From murderous to mad, mums in opera get a pretty bad rap. Ahead of mother’s day, we thought we’d find the best of mums in opera to celebrate. Curiously, we couldn’t find many. (Did most opera composers have terrible relationships with their mothers?)
Scheming, suicidal, murderous or mysteriously absent, Mums in opera are great characters to play but not the world’s best parenting examples.
(On a side note, fathers in opera are generally awesome. Verdi gives us lots of tearjerker scenes between fathers and children.)
So here’s a playlist of opera’s worst mothers!
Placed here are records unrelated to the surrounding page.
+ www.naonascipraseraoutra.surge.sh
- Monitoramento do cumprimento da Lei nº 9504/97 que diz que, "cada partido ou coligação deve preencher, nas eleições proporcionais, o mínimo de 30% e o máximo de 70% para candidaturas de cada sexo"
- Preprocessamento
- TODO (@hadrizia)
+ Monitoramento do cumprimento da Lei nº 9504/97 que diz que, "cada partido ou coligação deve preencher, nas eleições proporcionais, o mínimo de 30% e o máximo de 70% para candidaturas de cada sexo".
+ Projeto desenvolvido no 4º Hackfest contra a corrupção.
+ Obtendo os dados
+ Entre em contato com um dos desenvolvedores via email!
Let’s see – hell bent on vengeance, The Queen of the Night (The Magic Flute, Mozart) sings one of opera’s most famous arias “vengeance boils in my heart”. She gives her daughter Pamina a dagger and commands her to kill the wise Sarastro. And she promises Pamina in marriage to a villain she can’t stand. All in an opera’s work.
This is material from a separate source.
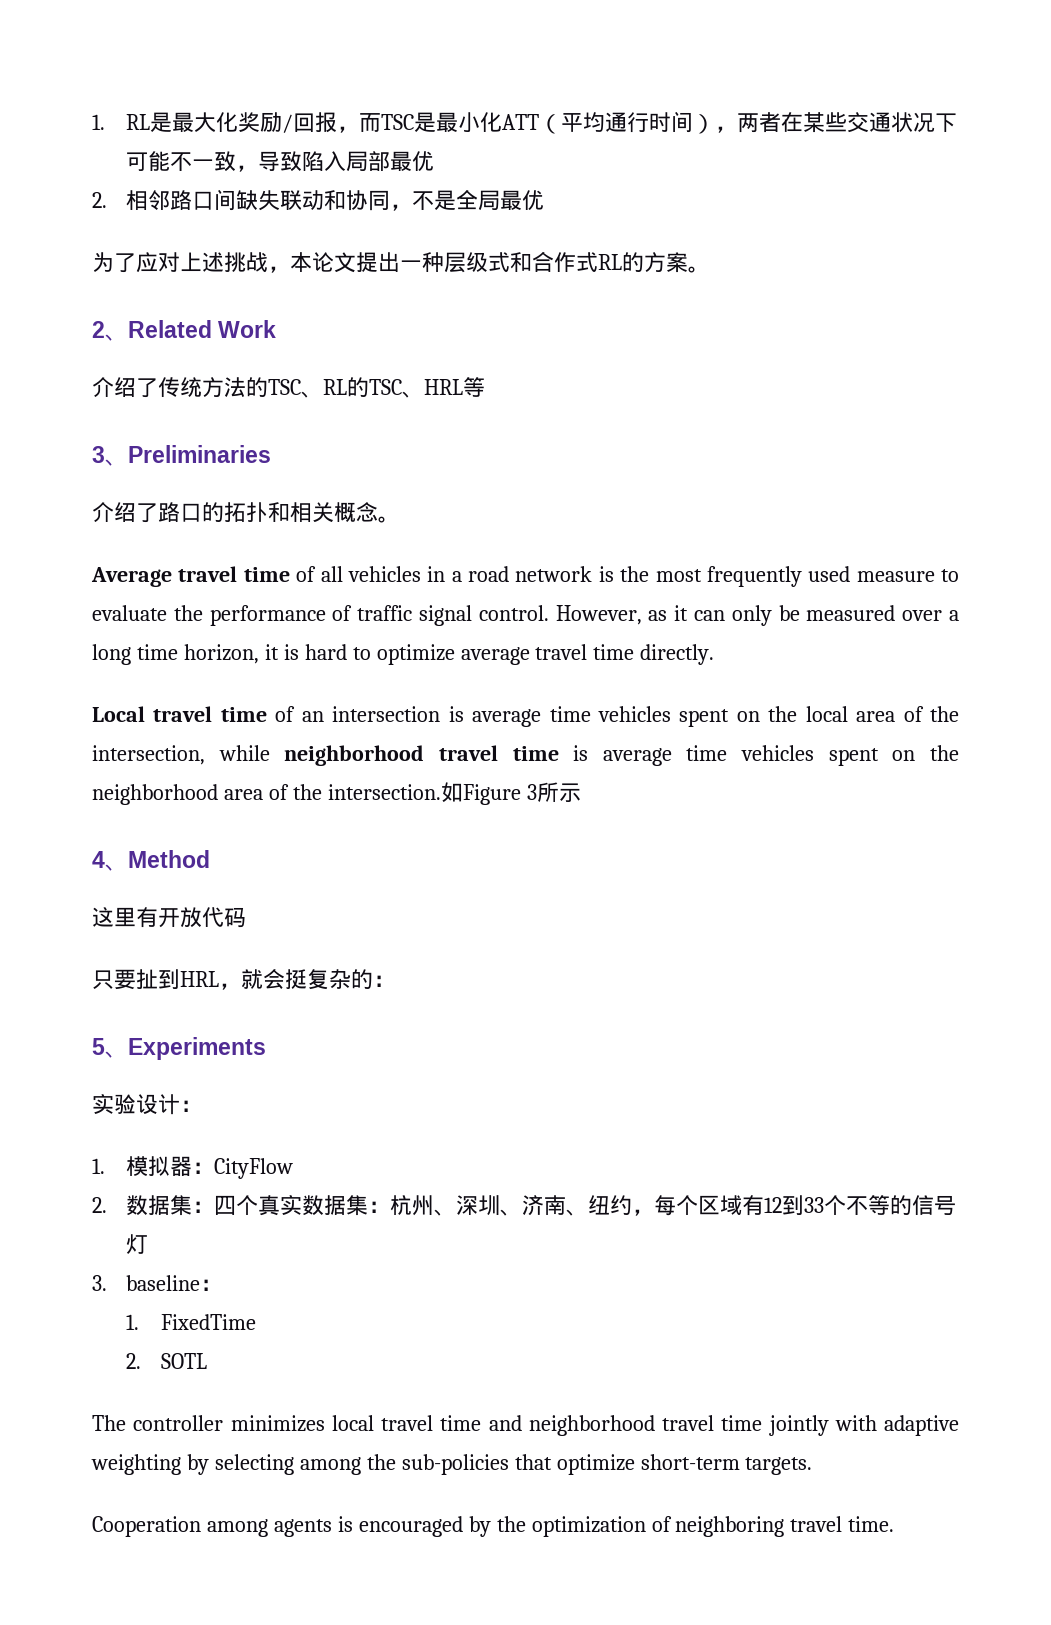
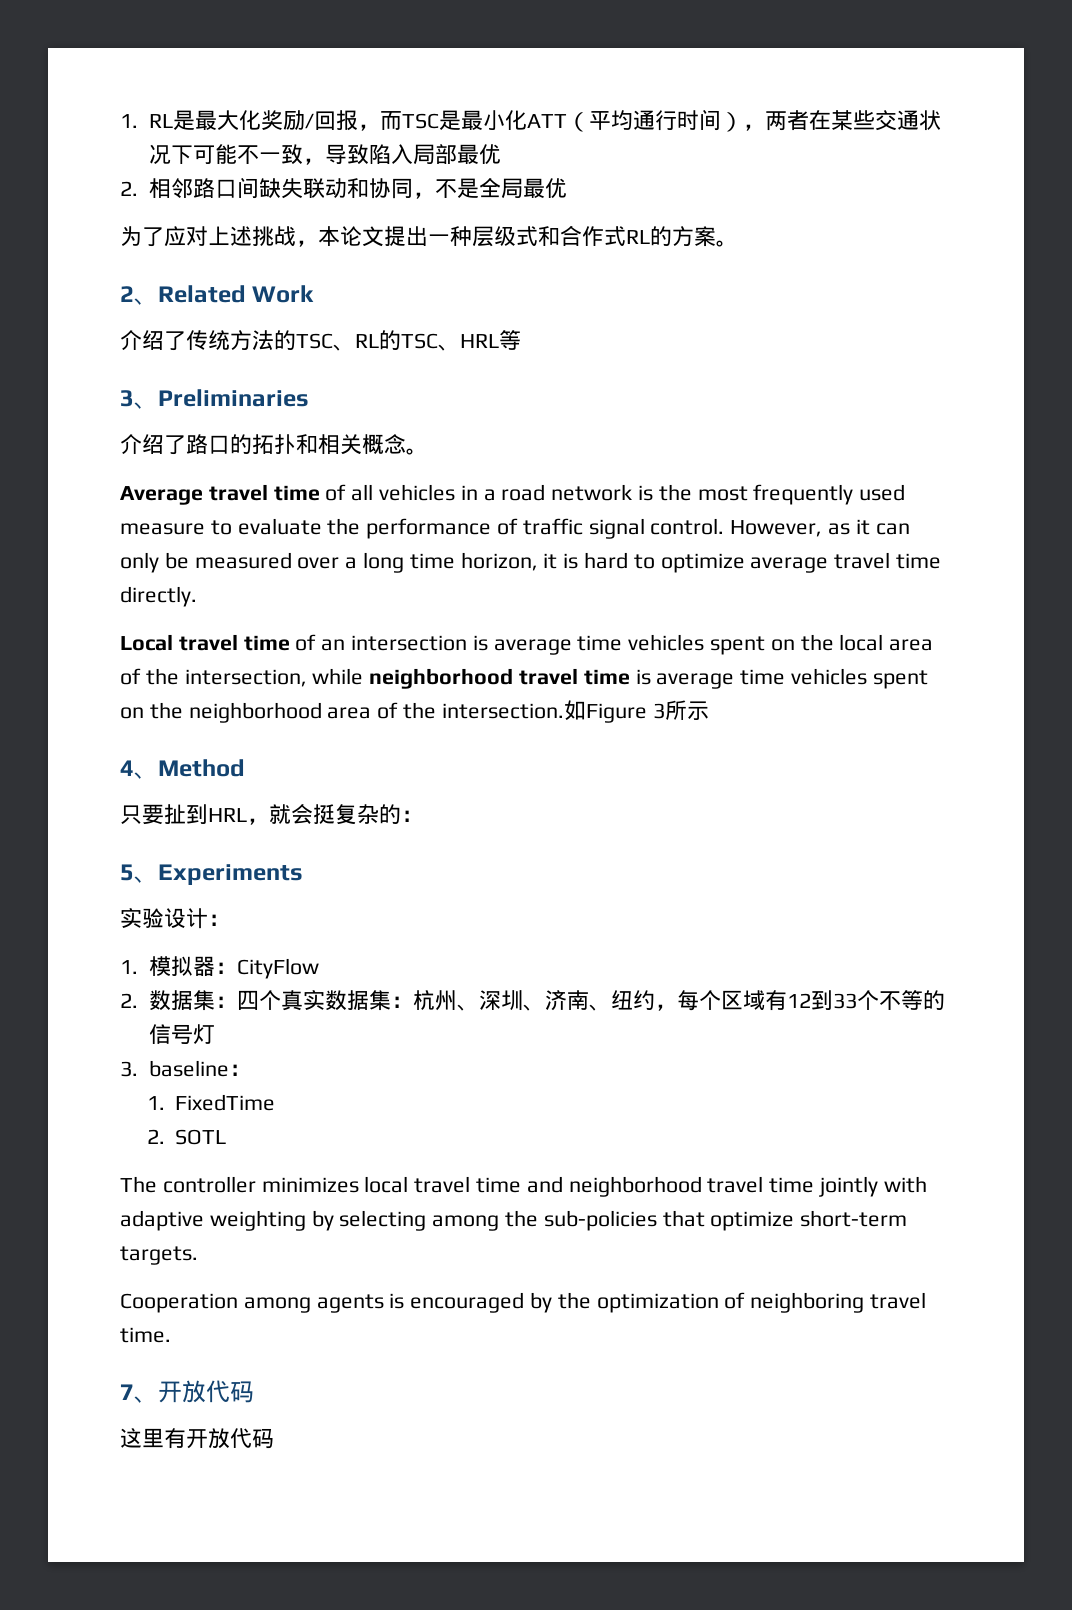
- 这里有开放代码
+ 7、开放代码
+ 这里有开放代码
Sending your children into a dark forest all alone … to look for strawberries? This good parenting award goes to Gertrud, in Hansel and Gretel (Humperdinck). To her credit, she is a bit upset when she hears about the human-eating witch…
Clytemnestra in Strauss’ Elektra murdered her husband, so her kids are understandably a little freaked out. She drives her son into exile and sends her daughters almost to madness. It’s great drama. Not great parenting.
In Bellini’s Norma, the title mum picks up a dagger and looks upon her sleeping children. She thinks about killing them to stop them falling into enemy hands. To her credit, she thinks better of it.
Azucena didn’t meant to throw her own baby onto a flaming pyre in Verdi’s Il Trovatore – but she did mean to throw in somebody’s baby, so she makes the list.
Lucrezia Borgia (Donizetti) poisons her own son twice. In fact, she poisons an entire village.
And finally, because they’re not all bad, a heartbreaking scene from Puccini’s Madama Butterfly as Cio-Cio-San chooses suicide to give her son a better life in America.